> **Problem statement**
Since only part of the material below is wanted, output exactly the lines from the one with "[28,444,161,457] 新加坡专业分析 20天前" up to and including the one with "[28,772,161,786] 新加坡留学百科 28天前".

> **Data**
========

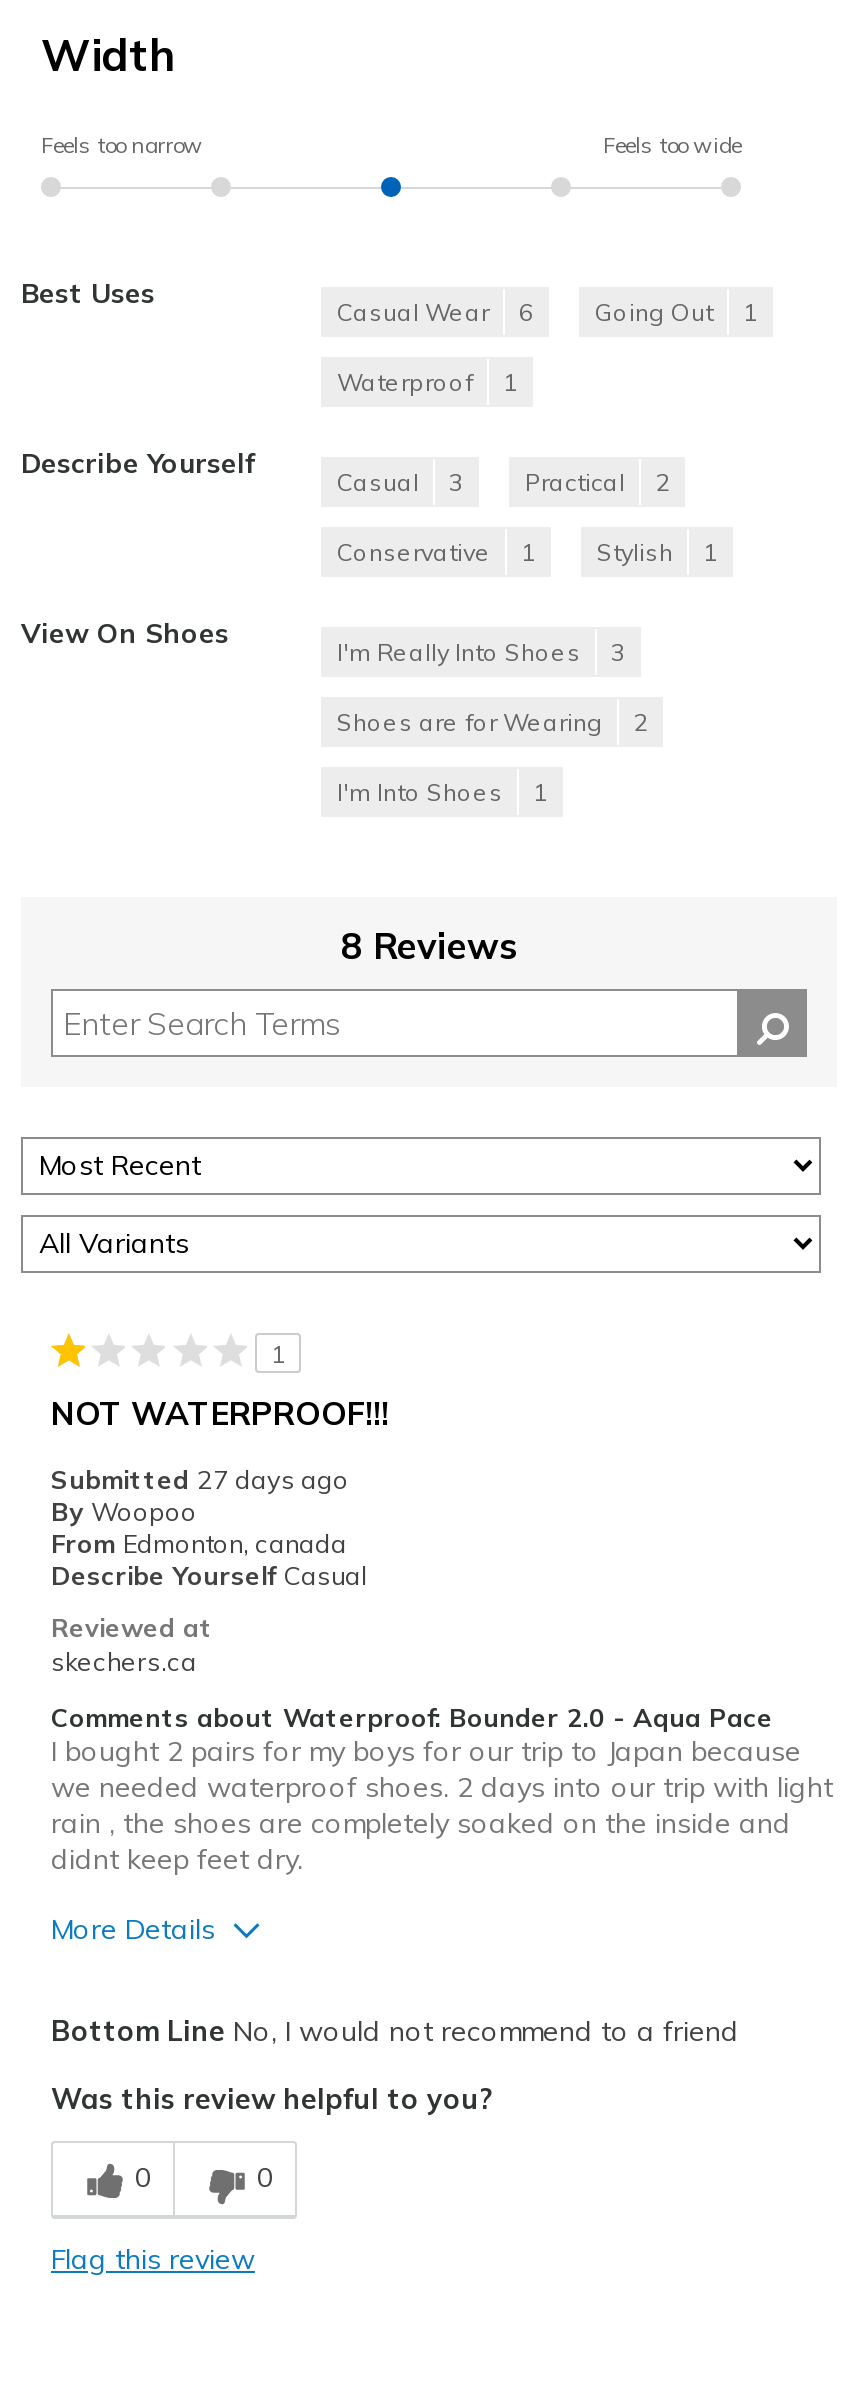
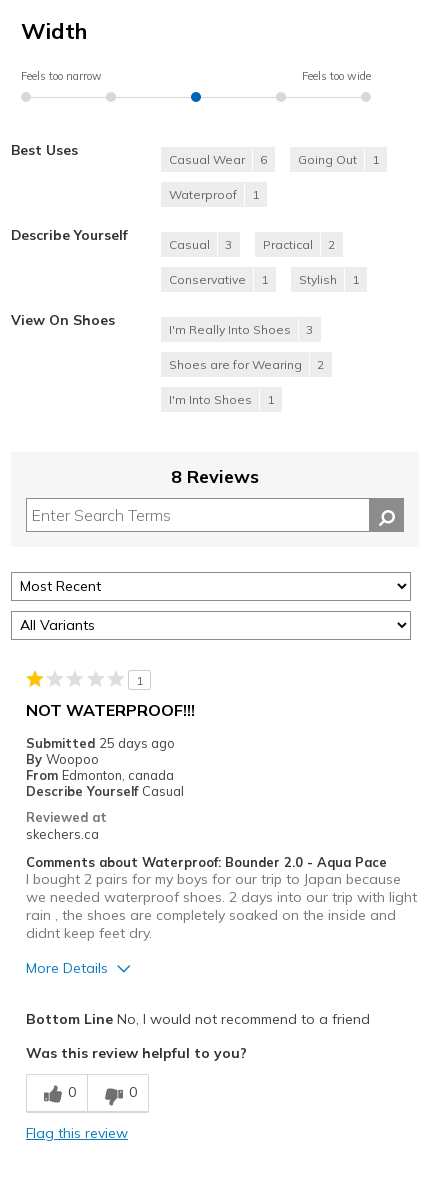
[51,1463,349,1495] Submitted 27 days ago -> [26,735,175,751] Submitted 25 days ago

========

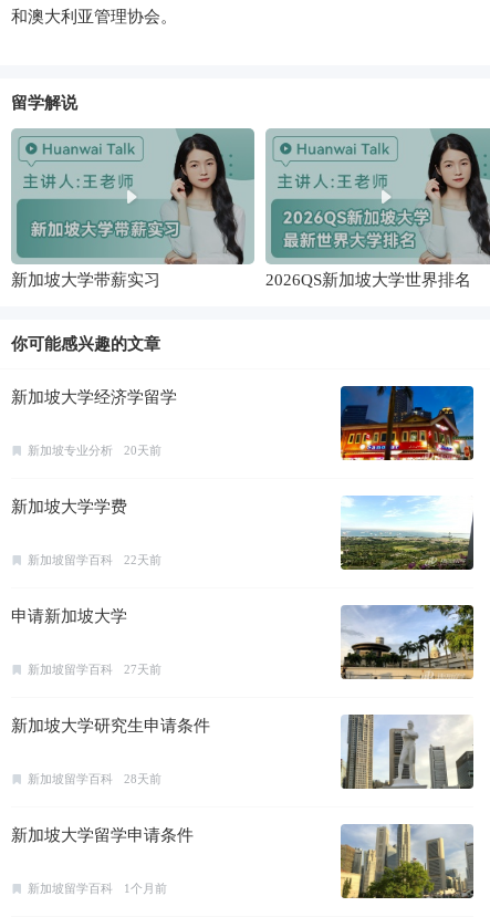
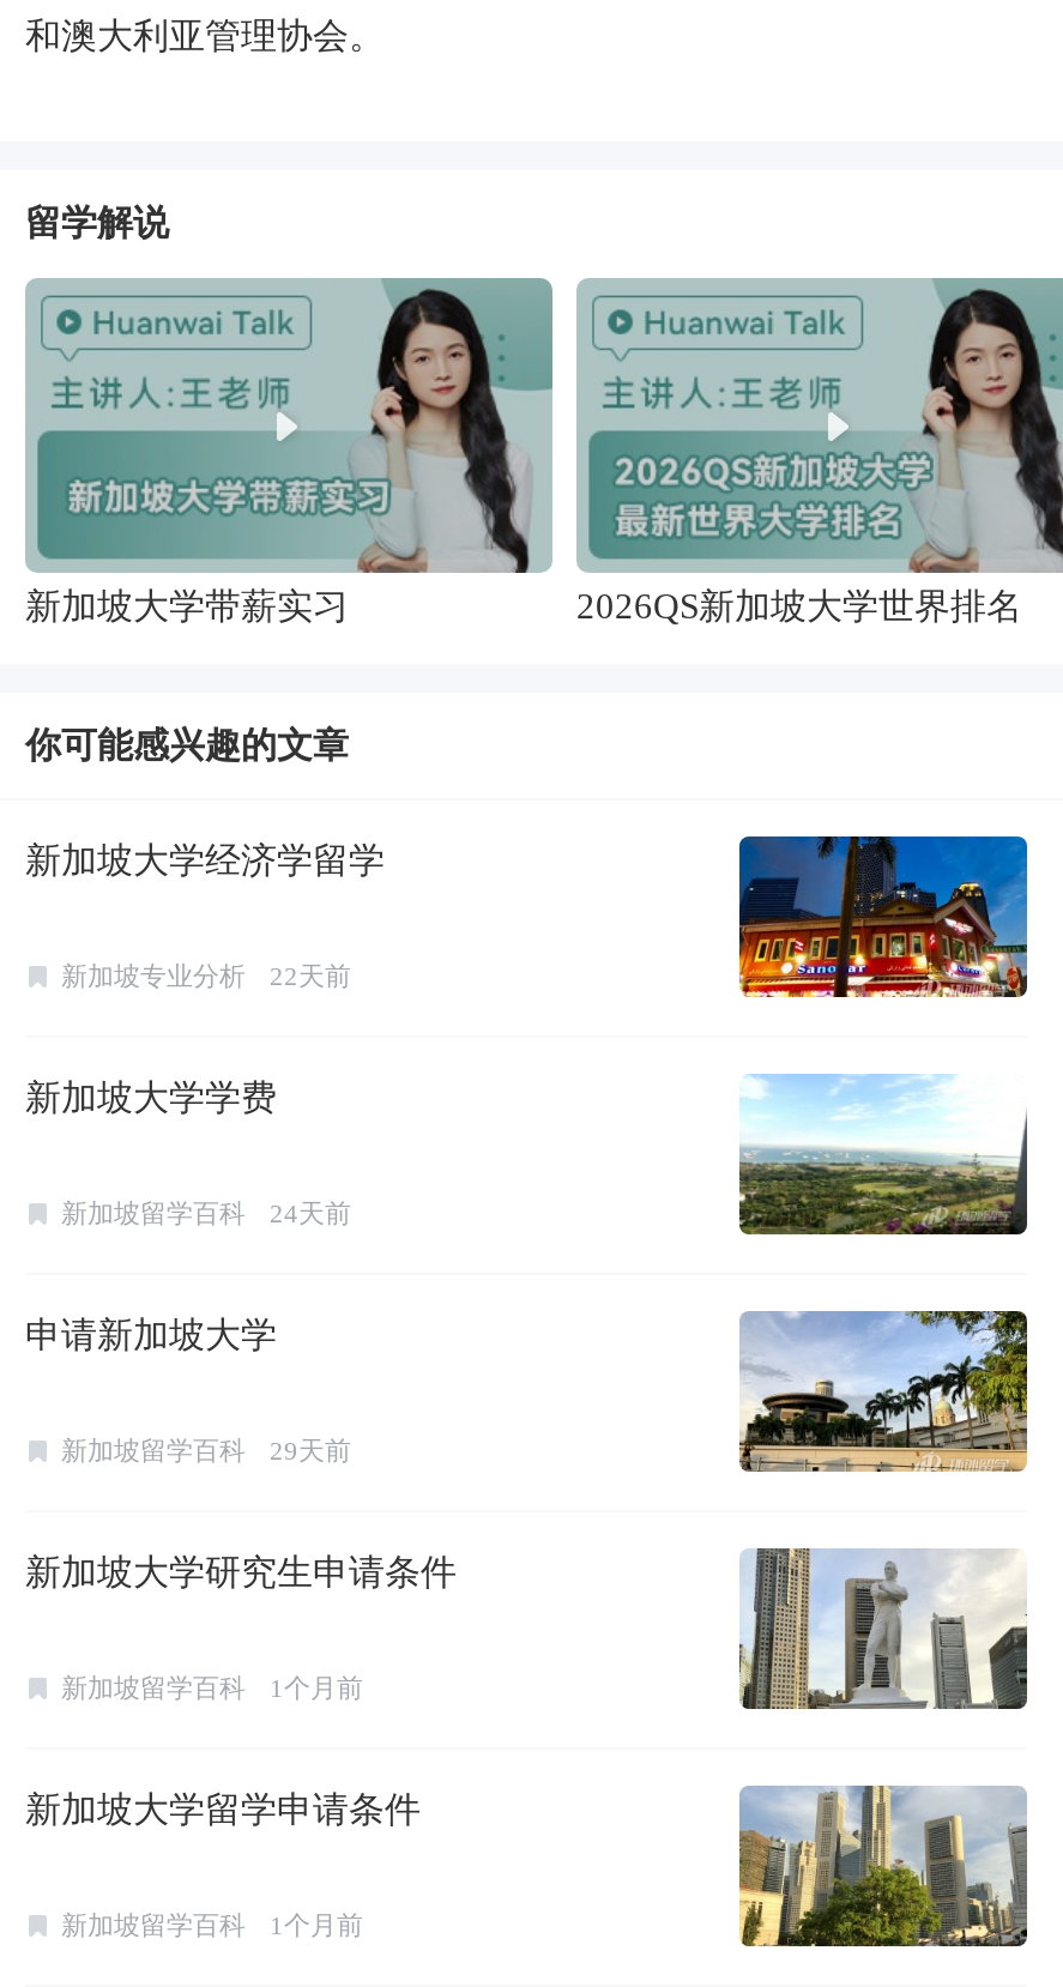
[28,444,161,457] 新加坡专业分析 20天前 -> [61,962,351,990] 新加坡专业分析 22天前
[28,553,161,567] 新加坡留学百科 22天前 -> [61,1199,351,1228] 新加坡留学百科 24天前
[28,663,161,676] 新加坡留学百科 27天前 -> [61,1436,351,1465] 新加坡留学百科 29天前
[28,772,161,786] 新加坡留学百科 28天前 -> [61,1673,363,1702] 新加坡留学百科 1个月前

========

> **Response area**
[28,444,161,457] 新加坡专业分析 20天前 -> [61,962,351,990] 新加坡专业分析 22天前
[28,553,161,567] 新加坡留学百科 22天前 -> [61,1199,351,1228] 新加坡留学百科 24天前
[28,663,161,676] 新加坡留学百科 27天前 -> [61,1436,351,1465] 新加坡留学百科 29天前
[28,772,161,786] 新加坡留学百科 28天前 -> [61,1673,363,1702] 新加坡留学百科 1个月前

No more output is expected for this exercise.